_Assigned task_
Within the records below, find the line with "top: 13px ->" and the line with "font-size: 25px ->", then reproduce exactly those two lines and all lines between them, without any picture.

BEGIN Supplied material

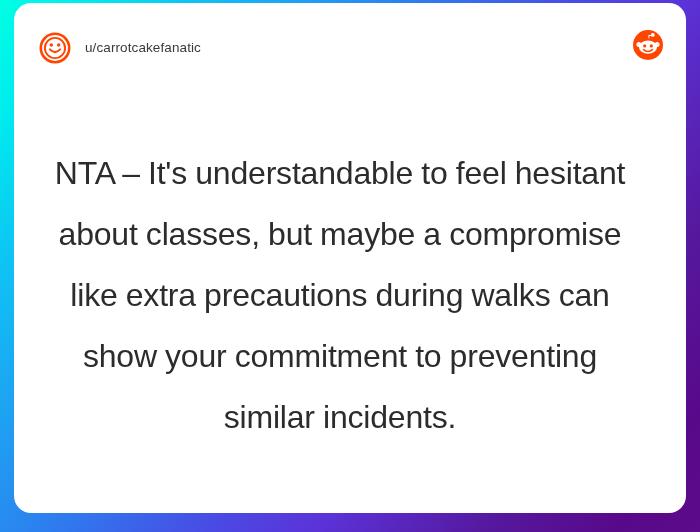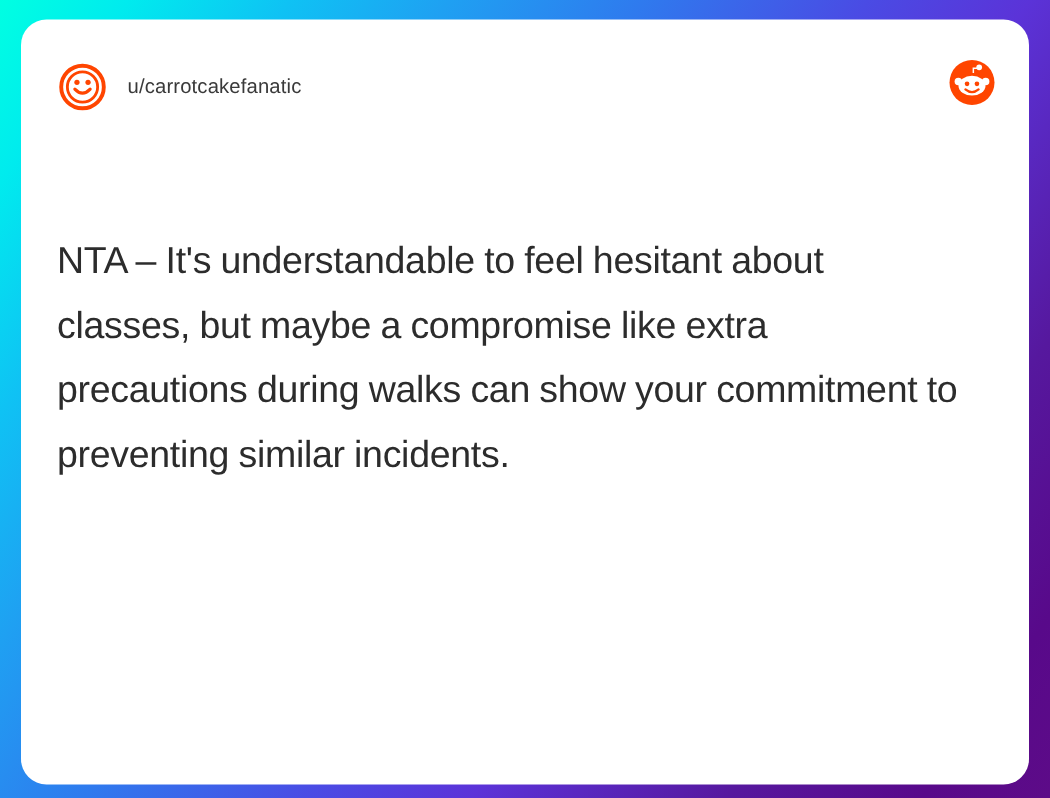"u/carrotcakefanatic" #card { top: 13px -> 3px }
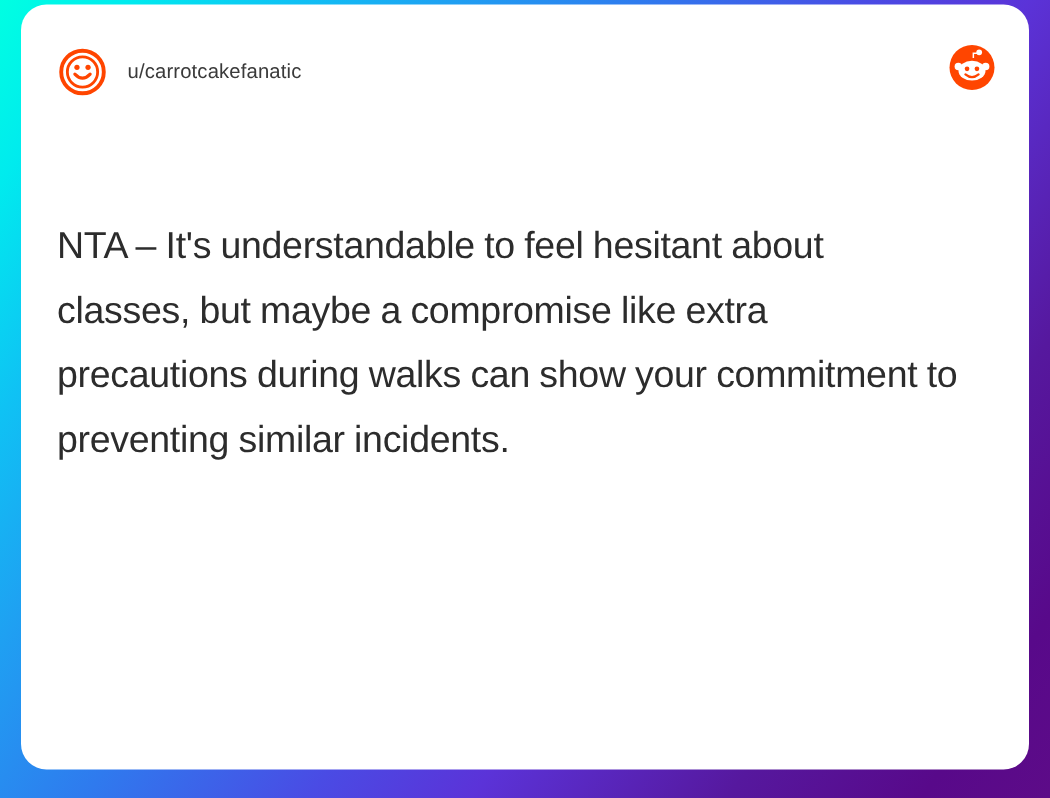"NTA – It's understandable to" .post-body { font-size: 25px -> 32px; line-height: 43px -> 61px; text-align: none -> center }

END Supplied material
BEGIN Supplied material

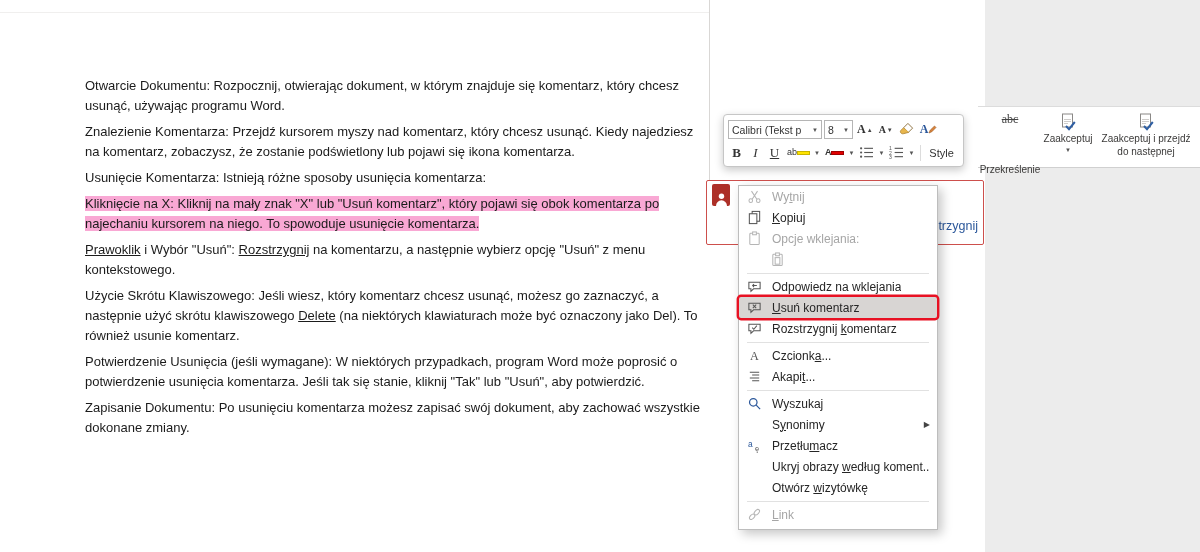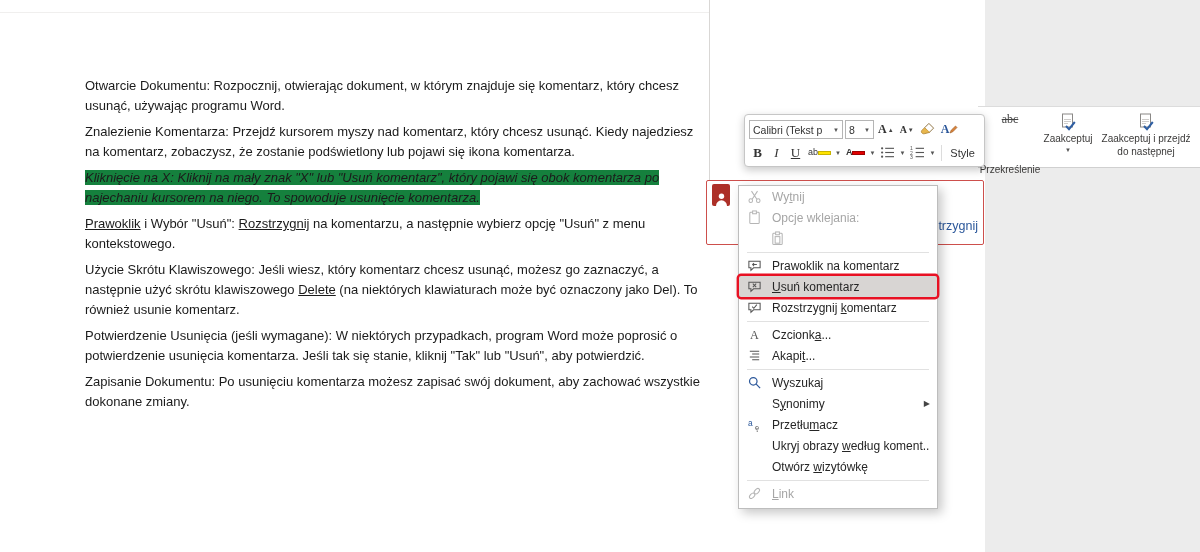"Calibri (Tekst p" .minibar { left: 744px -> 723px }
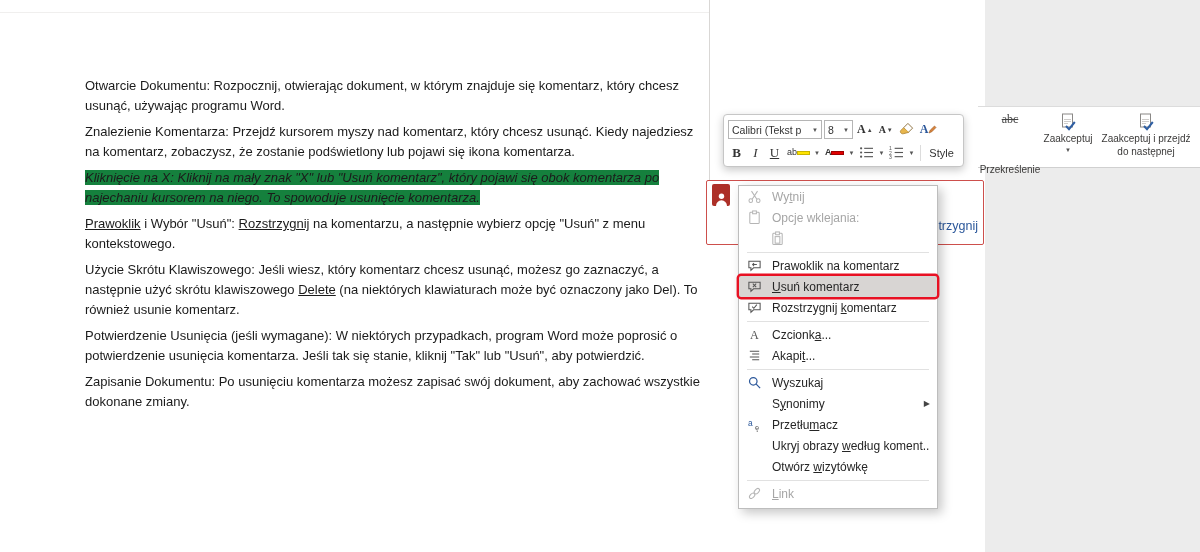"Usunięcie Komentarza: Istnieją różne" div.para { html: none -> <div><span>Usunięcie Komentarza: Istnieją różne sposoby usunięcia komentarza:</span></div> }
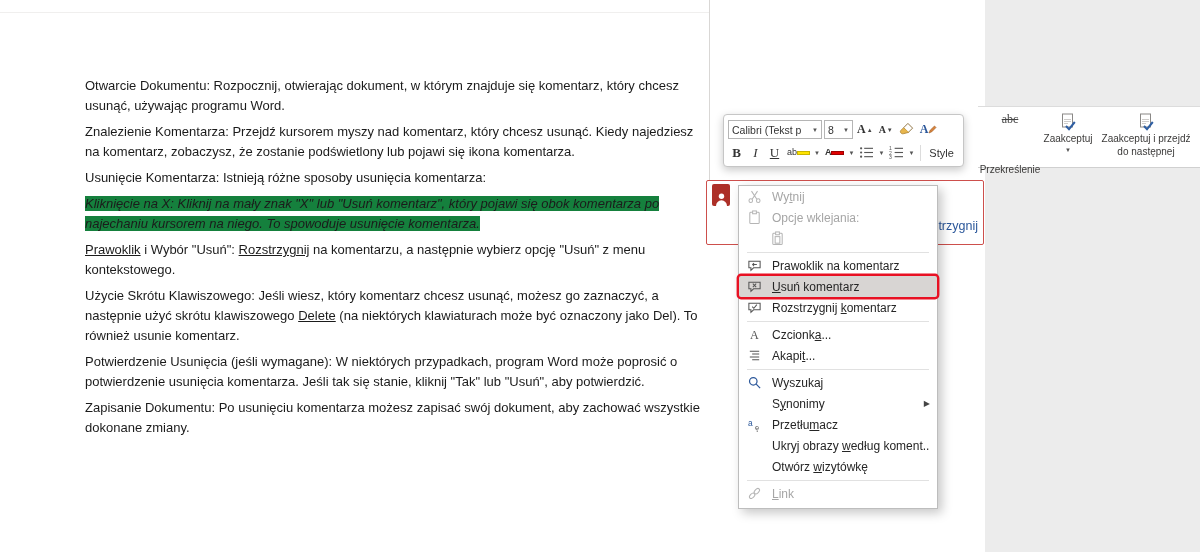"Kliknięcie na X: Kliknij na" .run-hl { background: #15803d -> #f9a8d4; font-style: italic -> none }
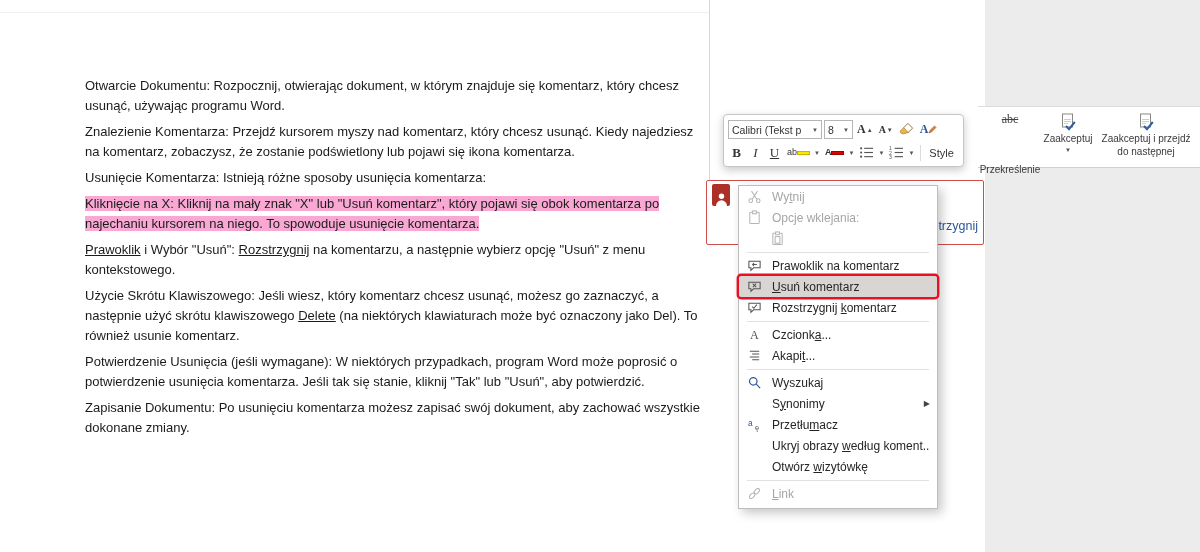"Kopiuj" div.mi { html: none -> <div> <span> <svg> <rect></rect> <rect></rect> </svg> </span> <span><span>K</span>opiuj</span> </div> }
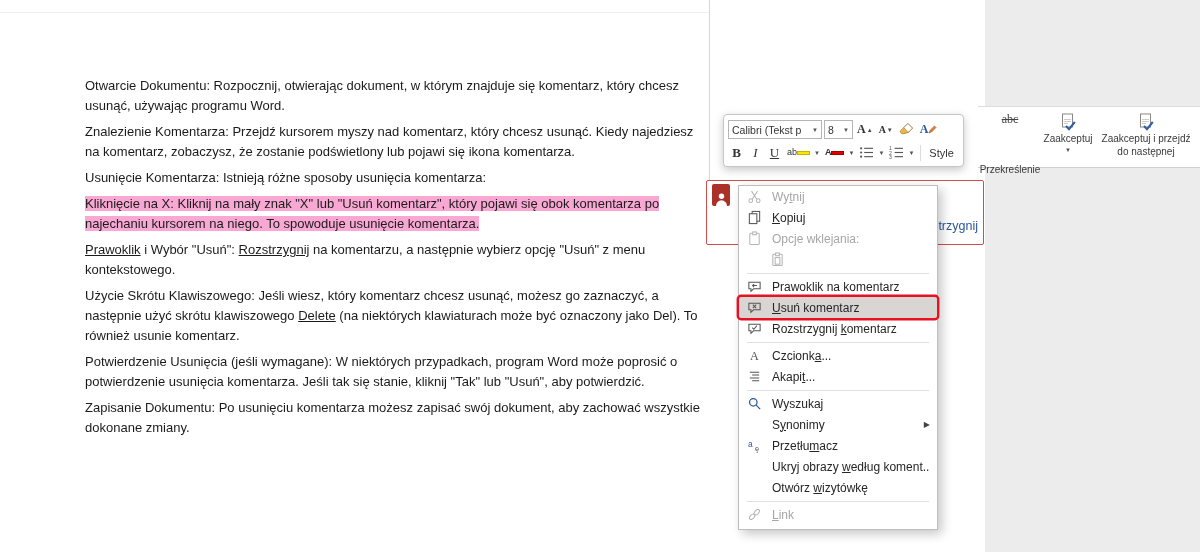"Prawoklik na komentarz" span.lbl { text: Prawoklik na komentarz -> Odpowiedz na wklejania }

END Supplied material

_Solution_
"u/carrotcakefanatic" #card { top: 13px -> 3px }
"NTA – It's understandable to" .post-body { font-size: 25px -> 32px; line-height: 43px -> 61px; text-align: none -> center }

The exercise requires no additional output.